Baste recordar que el jurista Carl Schmitt, quien fuera
por un breve periodo co-autor de una constitución nunca aprobada por el
nazismo, no se pronunció en contra del orden democrático sino a favor de una
democracia directa que en nombre del Führerprizip (principio del caudillo)
estableciera la comunicación sin dilaciones entre el pueblo representado por un
líder y el Estado. Vladimir Ilich Lenin por su cuenta - no por casualidad
admirado por Schmitt - imaginaba representar un nuevo tipo de formación
democrática cuyo organismo no era el parlamento sino los consejos del pueblo,
los Soviets. Comunistas y fascistas no imaginaban que defendían a una dictadura
sino, como acostumbraban a repetirlo, “una forma superior de democracia”: el
directo gobierno del pueblo representado en el líder colectivo (partido) o en
un líder personal.
La marca de fábrica del populismo-nacional del siglo XXl,
es el antiparlamentarismo. No hay dictadura moderna que no haya sido
anti-parlamentaria. Por eso, el asalto trumpista al Capitolio no lo vemos como
un hecho aislado. No es necesario remontarse muy lejos en la historia para
comprobarlo.
Hace pocos meses, el 31.08 del 2020, turbas alemanas, tan
enardecidas como los trumpistas norteamericanos del Capitolio, asaltaron el
Reichstag, dirigidos por neofascistas articulados al populismo nacionalista de
AfD. El pretexto fue la lucha en contra de las restricciones impuestas por el
gobierno en contra del Covid-19. Y al igual que las turbas trumpistas, lo hicieron
en nombre de un “poder popular” anti-elites, anti-partido y por supuesto,
anti-parlamentario.
Como sus recientes antecesoras alemanas, las turbas
trumpistas entraton gritando al Capitolio, “el Parlamento es nuestro”.
Efectivamente, es de ellos, siempre y cuando sus partidos los representen en su
interior.

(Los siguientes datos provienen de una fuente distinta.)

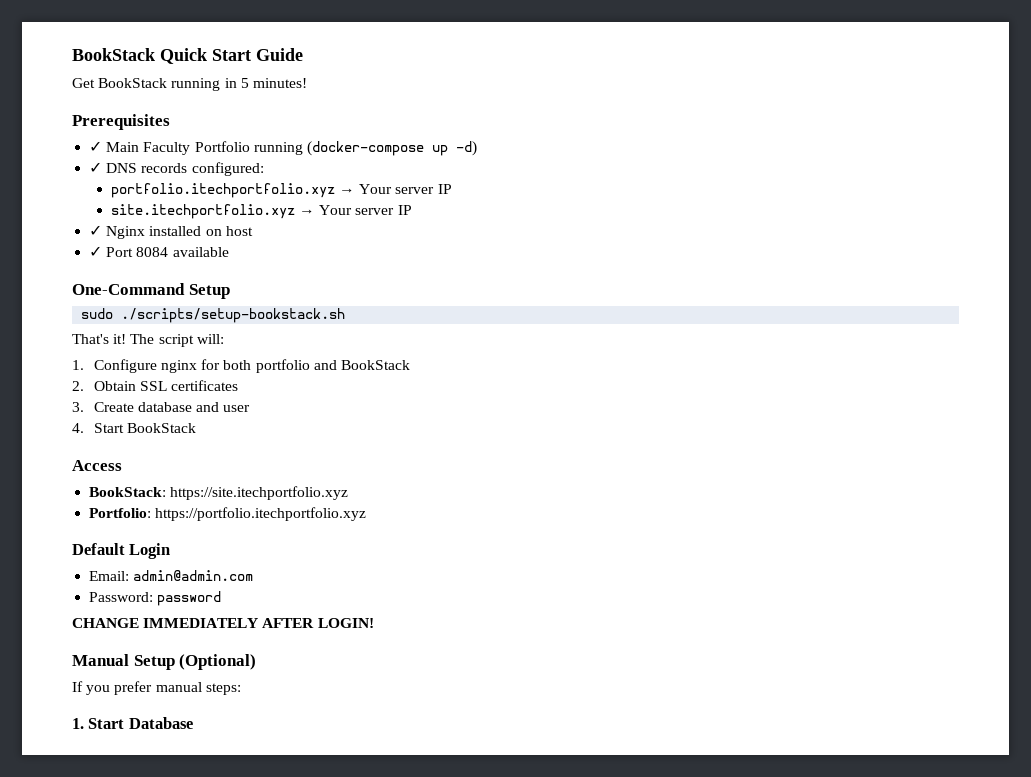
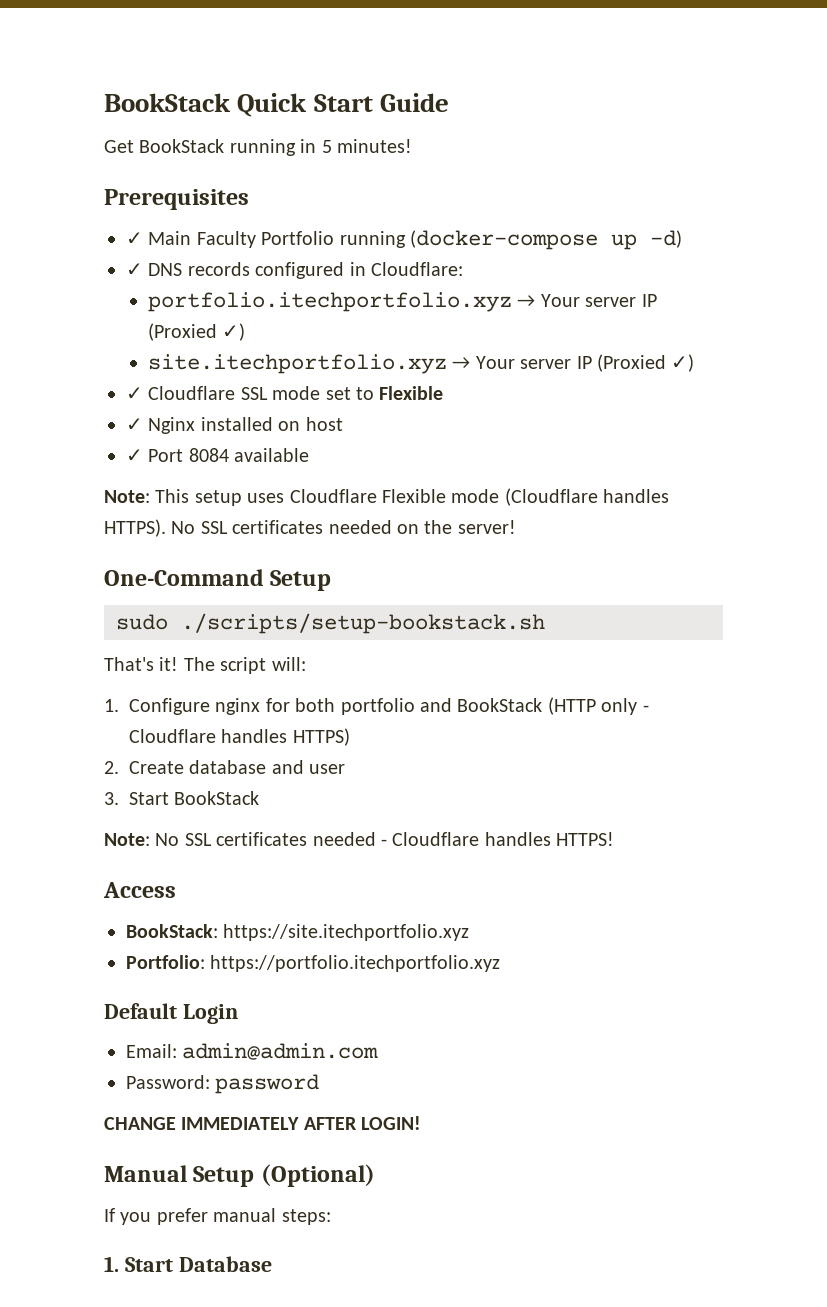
- ✓ DNS records configured:
+ ✓ DNS records configured in Cloudflare:
- portfolio.itechportfolio.xyz → Your server IP
+ portfolio.itechportfolio.xyz → Your server IP (Proxied ✓)
- site.itechportfolio.xyz → Your server IP
+ site.itechportfolio.xyz → Your server IP (Proxied ✓)
+ ✓ Cloudflare SSL mode set to Flexible
+ Note: This setup uses Cloudflare Flexible mode (Cloudflare handles HTTPS). No SSL certificates needed on the server!
- 1. Configure nginx for both portfolio and BookStack
- 2. Obtain SSL certificates
- 3. Create database and user
+ 1. Configure nginx for both portfolio and BookStack (HTTP only - Cloudflare handles HTTPS)
+ 2. Create database and user
- 4. Start BookStack
+ 3. Start BookStack
+ Note: No SSL certificates needed - Cloudflare handles HTTPS!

El parlamentarismo directo no existe.
¿Por qué el Parlamento?: Primero, porque es el lugar de
la representación popular por medio de sus partidos organizados. Segundo,
porque es el lugar donde después de debatidas, son promulgadas las leyes.

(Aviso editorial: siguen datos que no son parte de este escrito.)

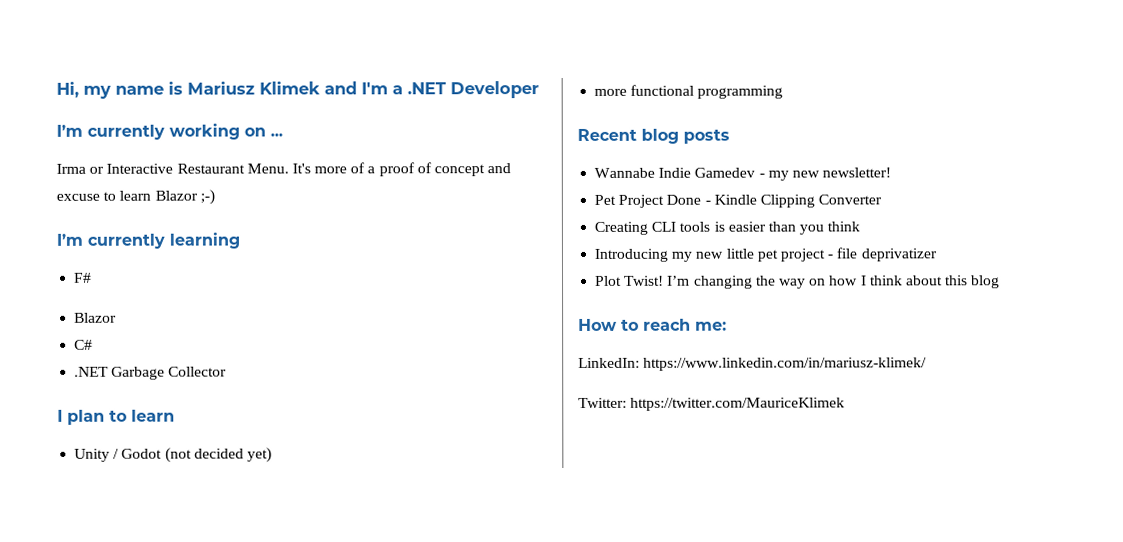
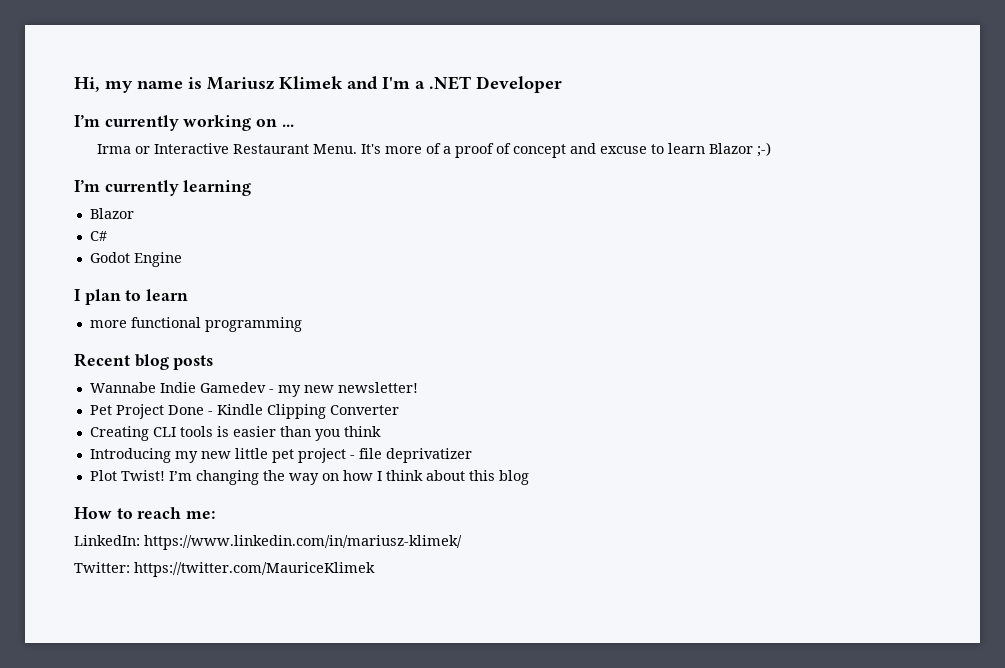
- F#
- .NET Garbage Collector
+ Godot Engine
- Unity / Godot (not decided yet)

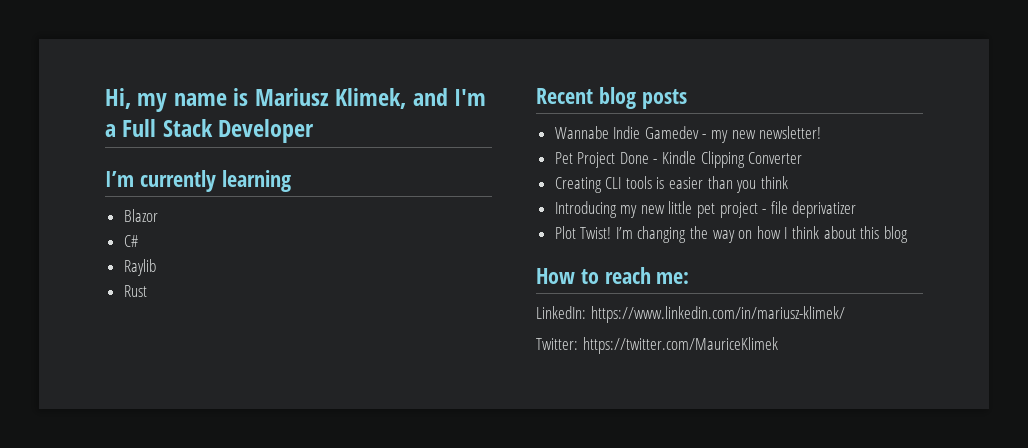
- Hi, my name is Mariusz Klimek and I'm a .NET Developer
+ Hi, my name is Mariusz Klimek, and I'm a Full Stack Developer
- I’m currently working on ...
- Irma or Interactive Restaurant Menu. It's more of a proof of concept and excuse to learn Blazor ;-)
- Godot Engine
- I plan to learn
- more functional programming
+ Raylib
+ Rust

Tercero, porque es el lugar donde la nación debate consigo a través de sus
representantes. En virtud de esa triada, puede afirmarse que el Parlamento, en
sus más diversas formas y estructuras, es el organismo que una nación se da
para pensarse a sí misma. El Parlamento es el corazón de la democracia moderna.
Hay autores que afirman – entre ellos, uno de los más
lúcidos politólogos actuales, Jascha Mounk - que una de las contradicciones
históricas contemporáneas es la que se da entre las democracias liberales y las
democracias i-liberales (o autocracias). Conclusión que, si la aceptamos
completamente, nos llevaría a un callejón sin salida pues una democracia, para
ser liberal, debe otorgar a sus enemigos la misma libertad que a sus seguidores
y, por lo mismo, autoprivarse de los medios necesarios para defenderse a sí
misma. Para salir de ese callejón sin salida parece ser necesario entonces
llevar esa contradicción a un plano más político que ideológico. La contradicción
de nuestro tiempo – digámoslo así - sería la que se da entre los que defienden
a una democracia con parlamento y los que defienden una democracia sin
parlamento o, lo que es casi igual: con un parlamento convertido por el
ejecutivo en una caricatura de sí mismo.
El asalto al Capitolio fue una declaración de guerra del
trumpismo a la razón parlamentaria, ahí no hay como perderse. No es la primera,
ni será la última. Ha llegado por lo tanto la hora en la que los verdaderos
demócratas, aún a riesgo de abandonar algunos principios liberales, acepten el
desafío y libren, de modo decidido, e incluso militante, la lucha por la
defensa del parlamento.
El populismo- nacional - escuchando las arengas de Trump
queda muy claro - es el fascismo de nuestro tiempo.
Sobre ese tema continuaremos insistiendo en próximos artículos. Este es solo un enunciado.